132. À cette première obligation de notification s’ajoute une obligation d’information plus précise dans l’hypothèse où l’étranger exprime son souhait de demander l’asile. Il doit alors être informé de la procédure de demande d’asile, de ses droits et obligations au cours de cette procédure, des conséquences que pourrait avoir le non-respect de ces obligations ou le refus de coopérer avec les autorités et des moyens dont il dispose pour l’aider à présenter sa demande (CESEDA, art. R. 553-15, issu de l’art. 10 dir. 2005/85/CE du 1er déc. 2005, devenu l’art. 12 § 1er dir. 2013/32/UE du 26 juin 2013 qui dispose : « les États membres veillent à ce que tous les demandeurs bénéficient des garanties suivantes : a) ils sont informés, dans une langue qu’ils comprennent ou dont il est raisonnable de supposer qu’ils la comprennent, de la procédure à suivre et de leurs droits et obligations au cours de la procédure ainsi que des conséquences que pourrait avoir le non-respect de leurs obligations ou le refus de coopérer avec les autorités. Ils sont informés du calendrier, des moyens dont ils disposent pour remplir leur obligation de présenter les éléments visés à l’article 4 de la directive 2011/95/UE, ainsi que des conséquences d’un retrait explicite ou implicite de la demande. Ces informations leur sont communiquées à temps pour leur permettre d’exercer les droits garantis par la présente directive et de se conformer aux obligations décrites à l’article 13 » ; sur l’art. 10 dir. 2005/85, v. CE 10 déc. 2010, n° 326704). La question à laquelle la Cour de cassation a eu à répondre dans le présent arrêt était de savoir si la méconnaissance par l’Administration de cette deuxième obligation d’information est susceptible d’affecter la régularité de la rétention administrative. Le code n’y apporte aucune réponse explicite. Cette question a été soulevée dans le cadre d’une affaire où l’étranger avait demandé et reçu le formulaire de demande d’asile et avait ainsi déposé une demande d’asile en rétention, mais prétendait ne pas avoir reçu d’information sur les droits et obligations dont il disposait au cours de la procédure d’asile. À l’expiration de la période initiale de rétention, le préfet avait demandé au juge des libertés et de la détention une prolongation de celle-ci et c’est alors que l’étranger a invoqué l’irrégularité pour s’opposer à la prolongation.

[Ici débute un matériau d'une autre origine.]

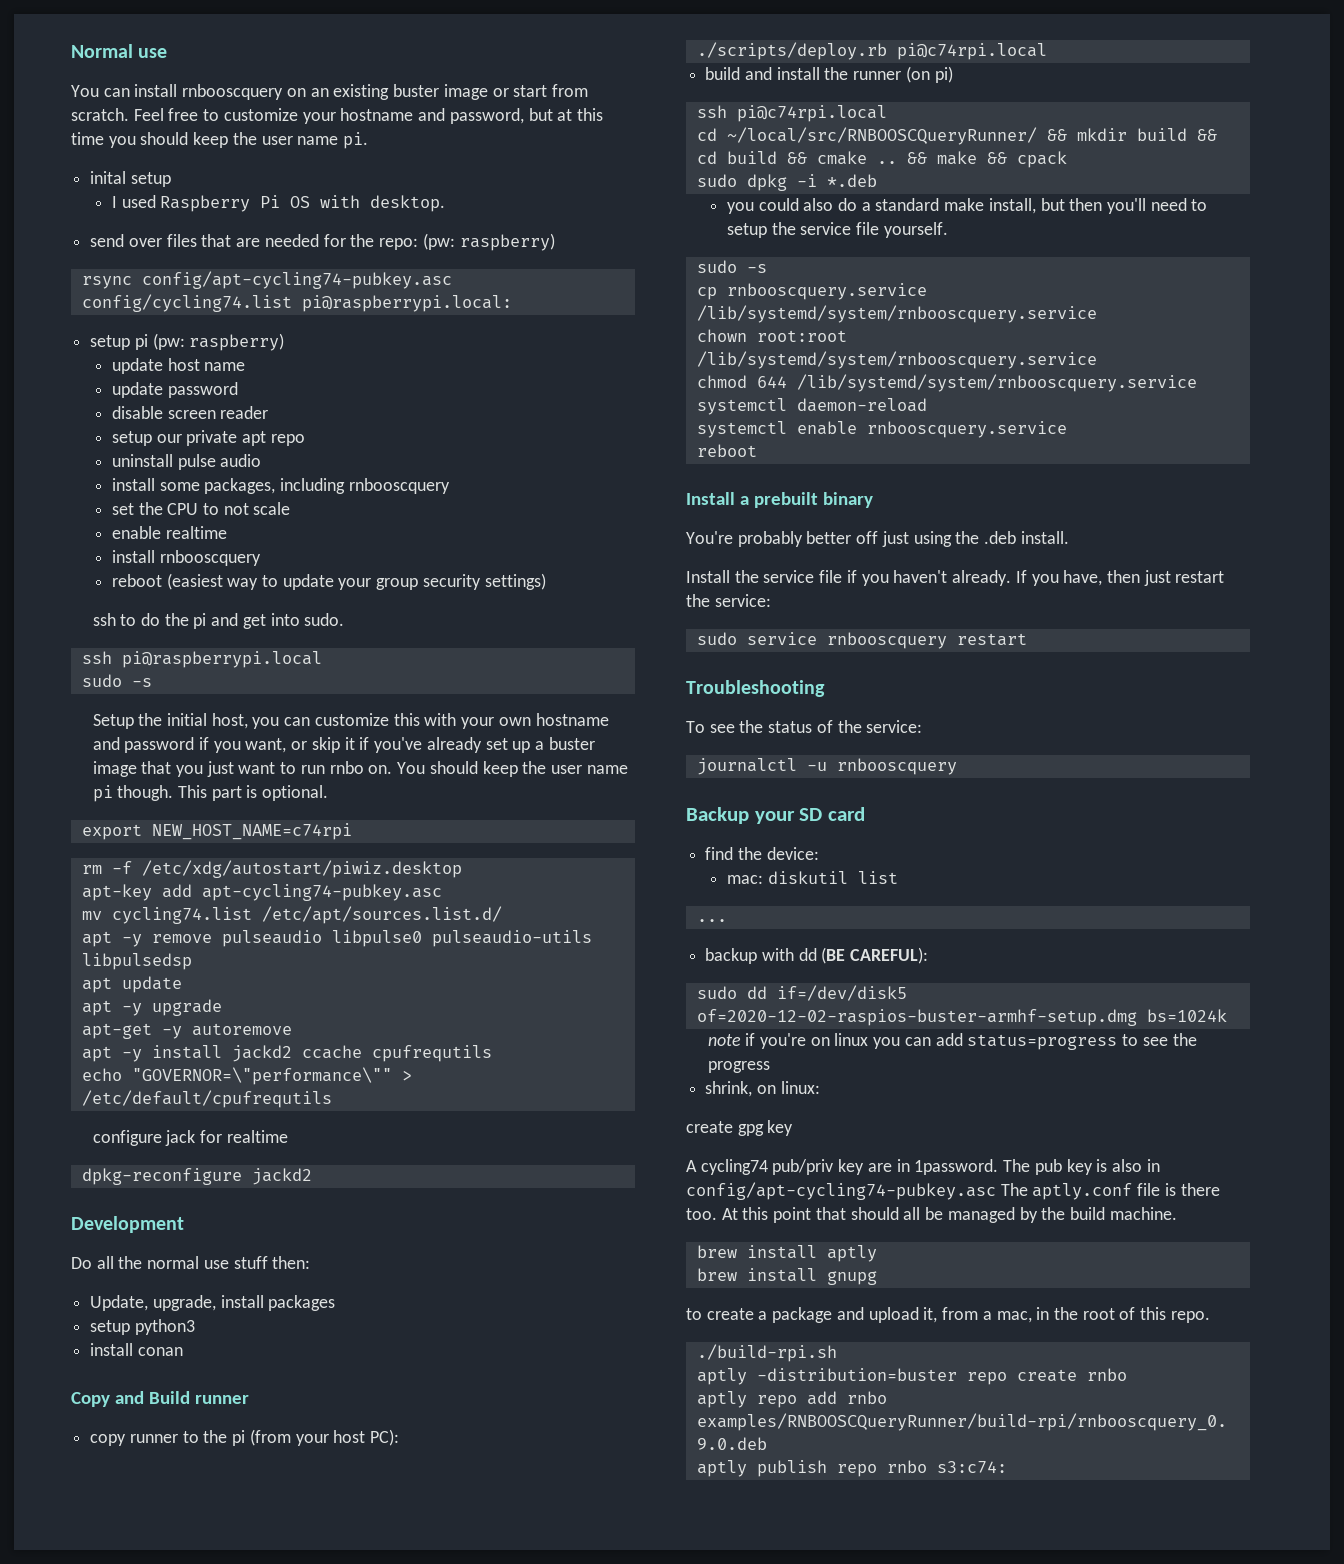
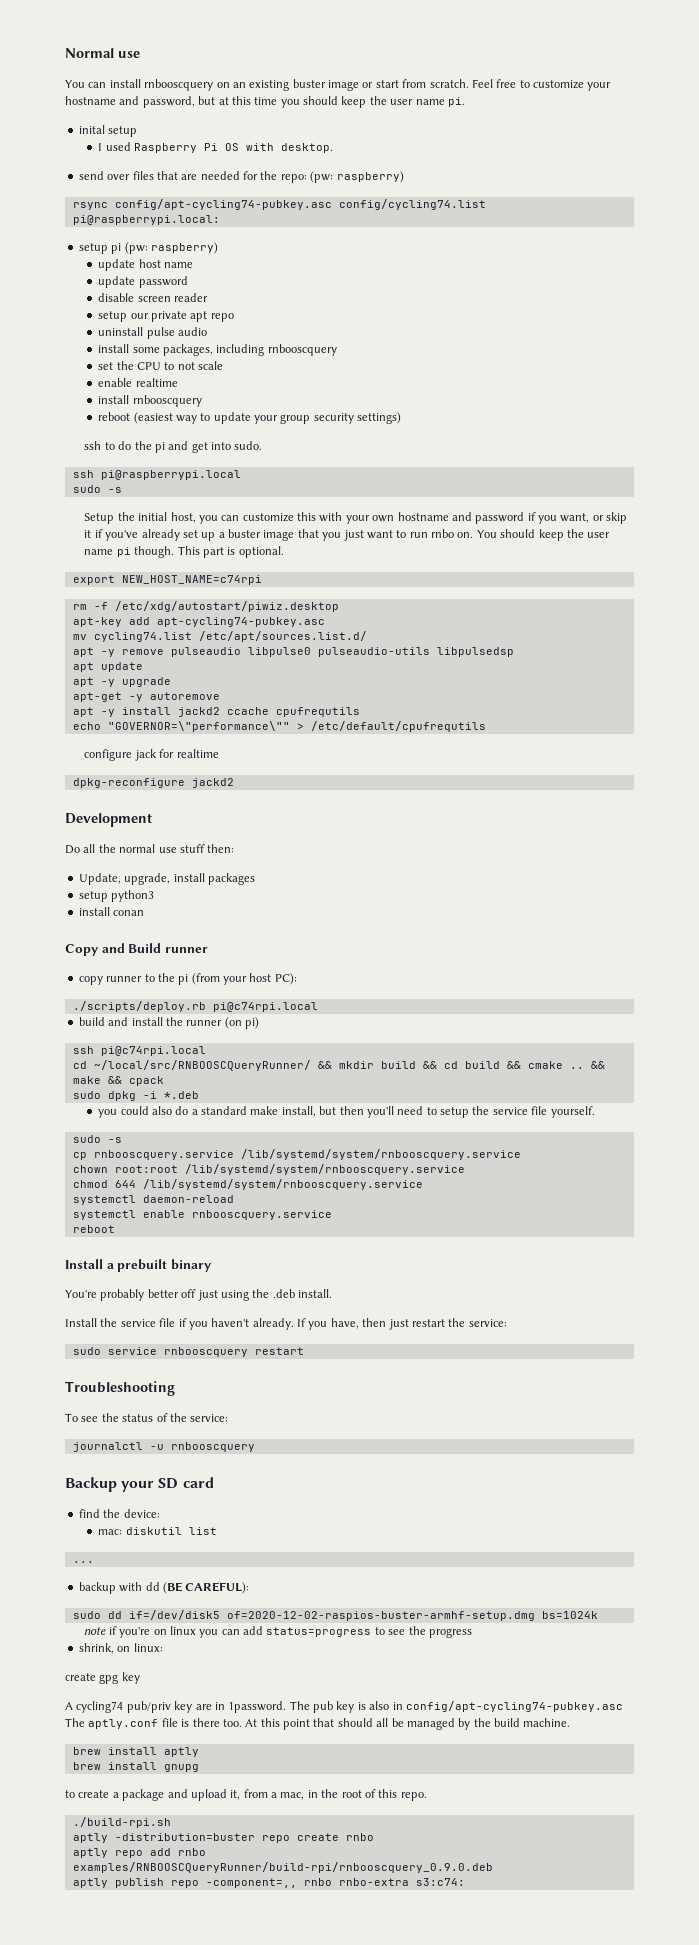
[886,1460,927,1473] rnbo -> [205,1878,409,1888] -component=,, rnbo rnbo-extra

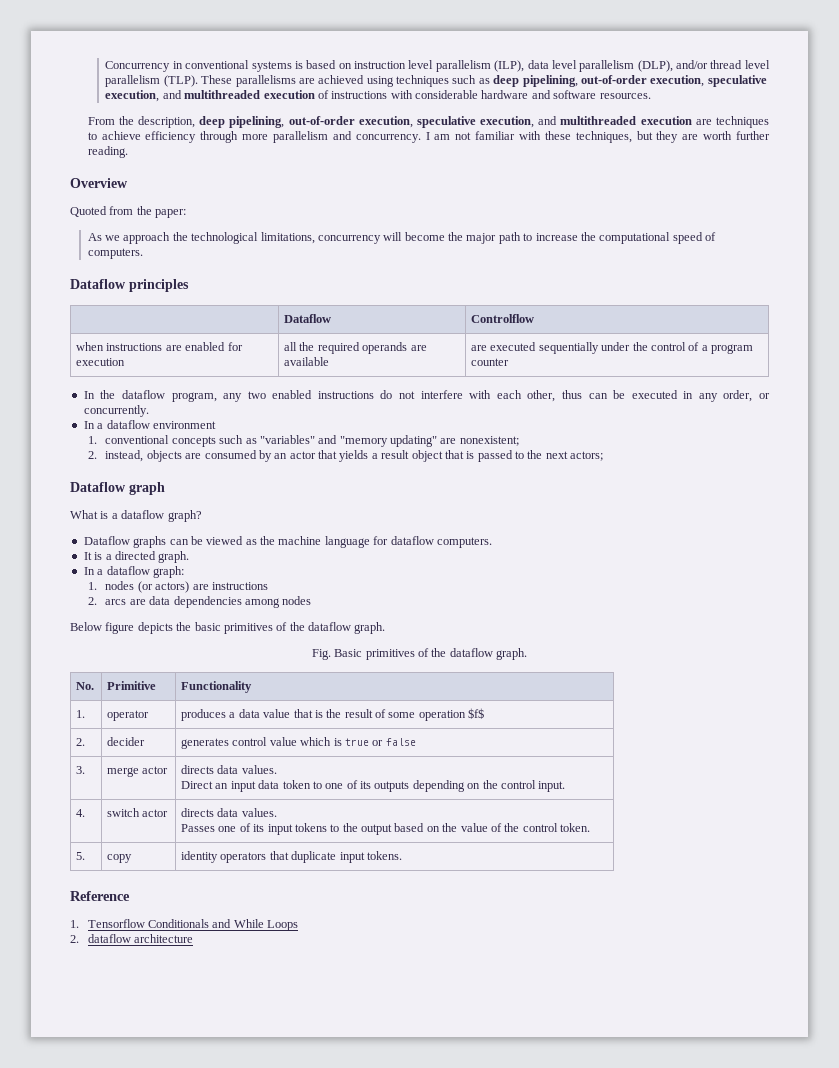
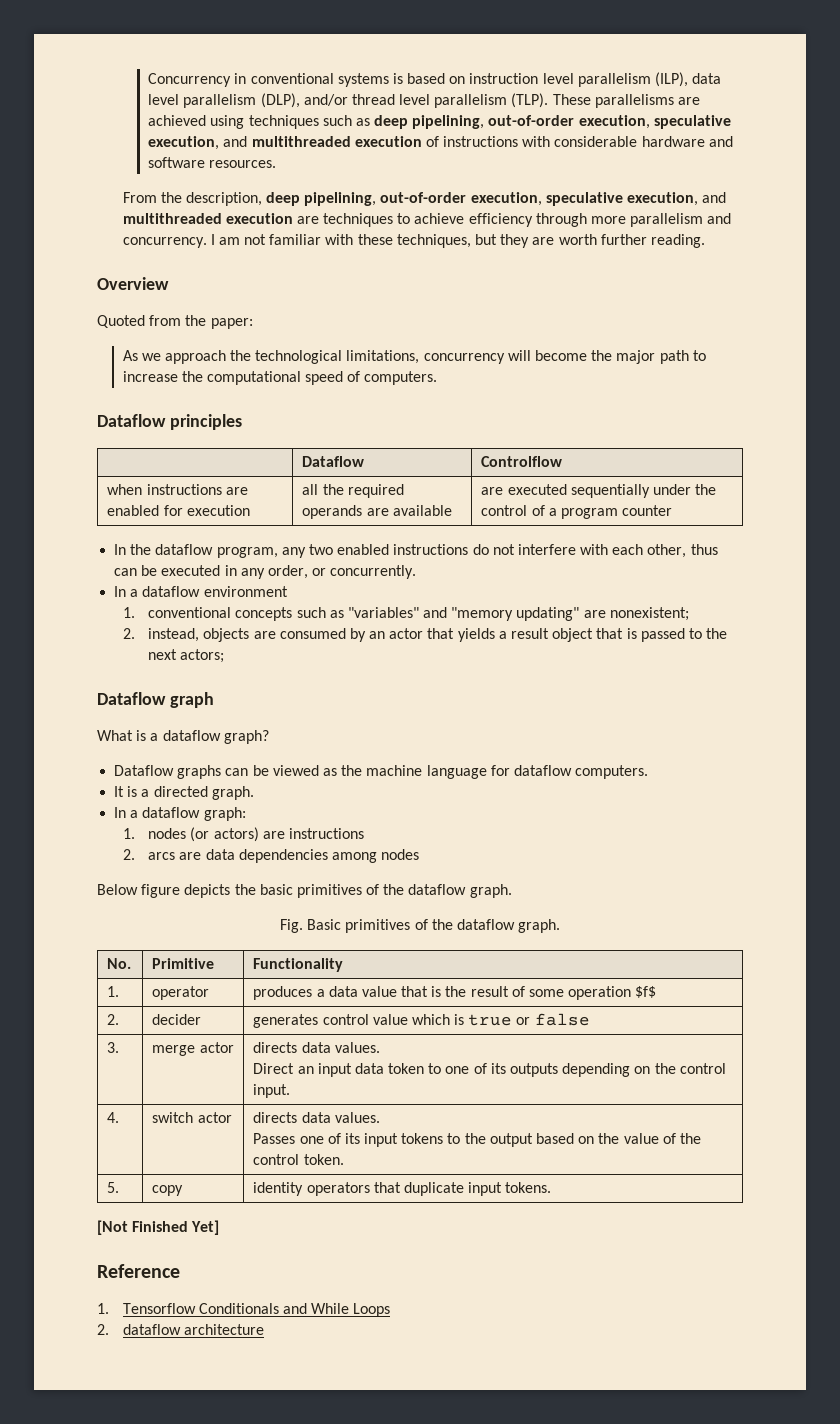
(402, 855) none -> [97,1220,220,1235] // [Not Finished Yet]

143. En tant que gardien de la liberté individuelle (art. 66 de la Constitution), le juge des libertés et de la détention doit statuer sur toutes les atteintes à la liberté invoquées par l’étranger. En particulier, il résulte de l’article L. 552-2 du CESEDA qu’il doit s’assurer que l’étranger a été pleinement informé de ses droits dans les meilleurs délais suivant la notification de la décision de placement en rétention, et qu’il a été placé en état de les faire valoir à compter de son arrivée au lieu de rétention. En l’espèce, l’étranger avait placé son pourvoi sur le terrain de l’office du juge et sur celui de la répartition de la charge de la preuve, en soutenant, d’une part, qu’il appartenait au juge de s’assurer que l’intéressé avait reçu l’information et que c’était seulement dans l’affirmative qu’il pouvait prolonger la rétention et, d’autre part, qu’il appartenait au préfet de prouver que l’information avait été donnée. Concernant l’office du juge, la Cour de cassation avait déjà précisé en 2006 qu’il appartient effectivement au juge et non à l’étranger de démontrer qu’il n’a pas été mis en mesure, au moment de la notification de la décision de placement en rétention, d’exercer effectivement ses droits (Civ. 1re, 31 janv. 2006, n° 04-50.093, 04-50.121 et 04-50.128, 3 arrêts, Bull. civ. I, n° 45, p. 46). Néanmoins, en l’espèce, la première Chambre civile n’a pas suivi l’argumentation du pourvoi. Elle l’a rejeté au motif que le défaut de délivrance de l’information sur la procédure de demande d’asile et les droits et obligations au cours de celle-ci était sans incidence sur la régularité de la procédure de rétention administrative et que le moyen était, par conséquent, inopérant.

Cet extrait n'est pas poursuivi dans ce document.